When I first came to this country I was puzzled by the unusually high levels of contempt I often saw American men (it has always been men) express for homeless people here. There was a finality in their tone that I found very unsettling. A line was being drawn.
These people were write offs, basket cases, a drain on the system I was told. They'd be better off dead.
It's only one short subway stop from that dehumanizing rhetoric to its lethal conclusion. When I realized that it gave me the chills.
More than once I have witnessed American men on their way to or from work loudly berate homeless people on the street for their all-too-apparent laziness, as though their condition could not possibly have another contributing factor.
For the angry passer by there was no need to belabor the issue at all. These homeless people have simply decided not to count, I was told.
And if you don't count in America there's no need to wonder about you any further. Less successful implies you're less deserving, and if you're less deserving that implies you're less valuable.
That's why if you live in New York City, or any big American city, you have almost certainly seen this scene play out -- a homeless man is sitting in a subway car, or in a park, or under a ledge somewhere, taking shelter. He's talking to himself or more likely sleeping. Along comes a working man in a raincoat who takes offense at his presence.
“Hey buddy, why don't you get yourself a job? Ha? Hey buddy?”
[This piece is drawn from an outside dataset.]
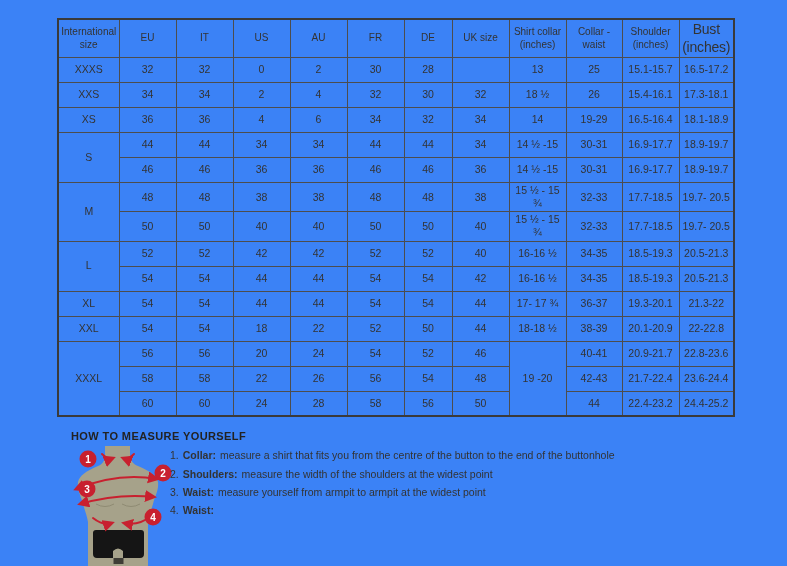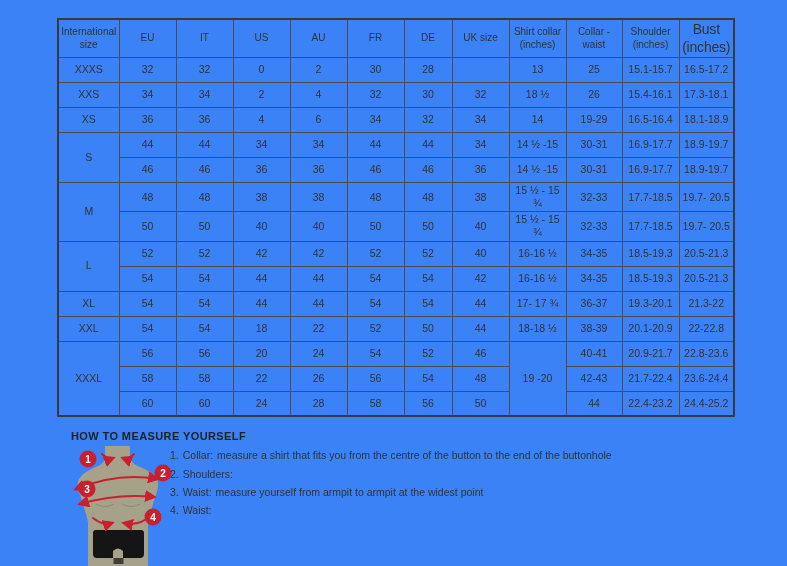"Collar:" .steps b { font-weight: 400 -> 700 }
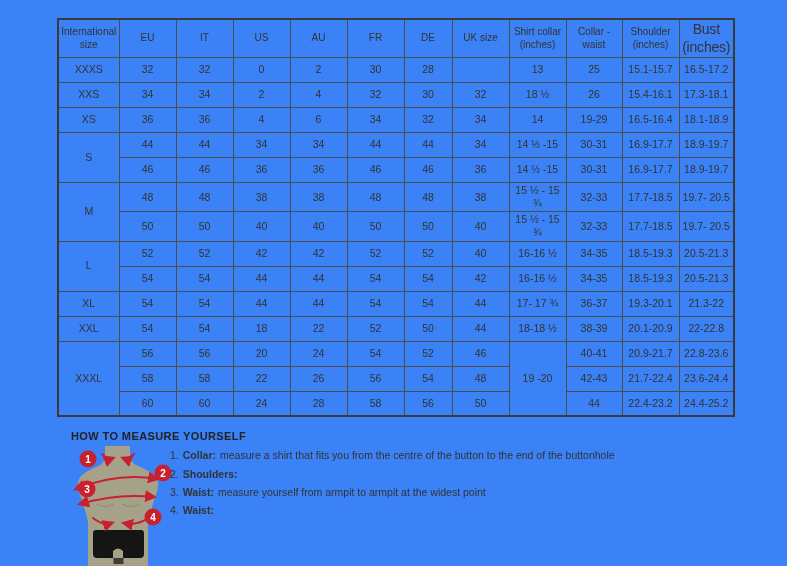"measure the width of the" span { html: none -> <span>measure the width of the shoulders at the widest point</span> }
Because you're commuting or because it takes you a minute to pass them both on the street you're forced to witness the confrontation.
What will happen next? Well increasingly, statistics say, homeless people here are being attacked. Homeless means failure and failure means worthless.
Young people in particular have gotten the message. They been paying attention to this social cue – that's why young people are the most dangerous attackers of the homeless now, statistics show.
It's estimated that at least one-third of the nation’s homeless population have a serious mental illness, usually schizophrenia or bipolar disorder (approximately 250,000 people with serious mental illnesses are homeless in the U.S.).
We know for certain that there are many more people with untreated and severe psychiatric illnesses living on America’s streets than receiving care in the nation’s hospitals. Prisons have become the main psychiatric wards.
They say a nation’s greatness resides in the way it treats the least of its citizens. By that yardstick America's glory days are still firmly ahead of it.
To the outside world America can look like the biggest squabble over a bill the world has ever seen. With all the jostling and the name calling and the outrage a central fact is easily lost -- what prompted the squabble in the first place.
Whether it's health care, or taxes, or gun control, or mental illness or our gridlocked politics, in America everything always comes down to the bill.
Issues like homelessness and mental health bring up, consciously and subconsciously, issues of worth, issues of success and failure here. And America, I have discovered, has a near pathological aversion to any idea of failure.
That's why I don't hold out much hope for the level of political debate that will follow in the wake of the Newtown massacre on Friday.
It's not the kind of story the nation is interested in. It gives the lie to the story the country tells of itself, and it's putting us all at terrible risk.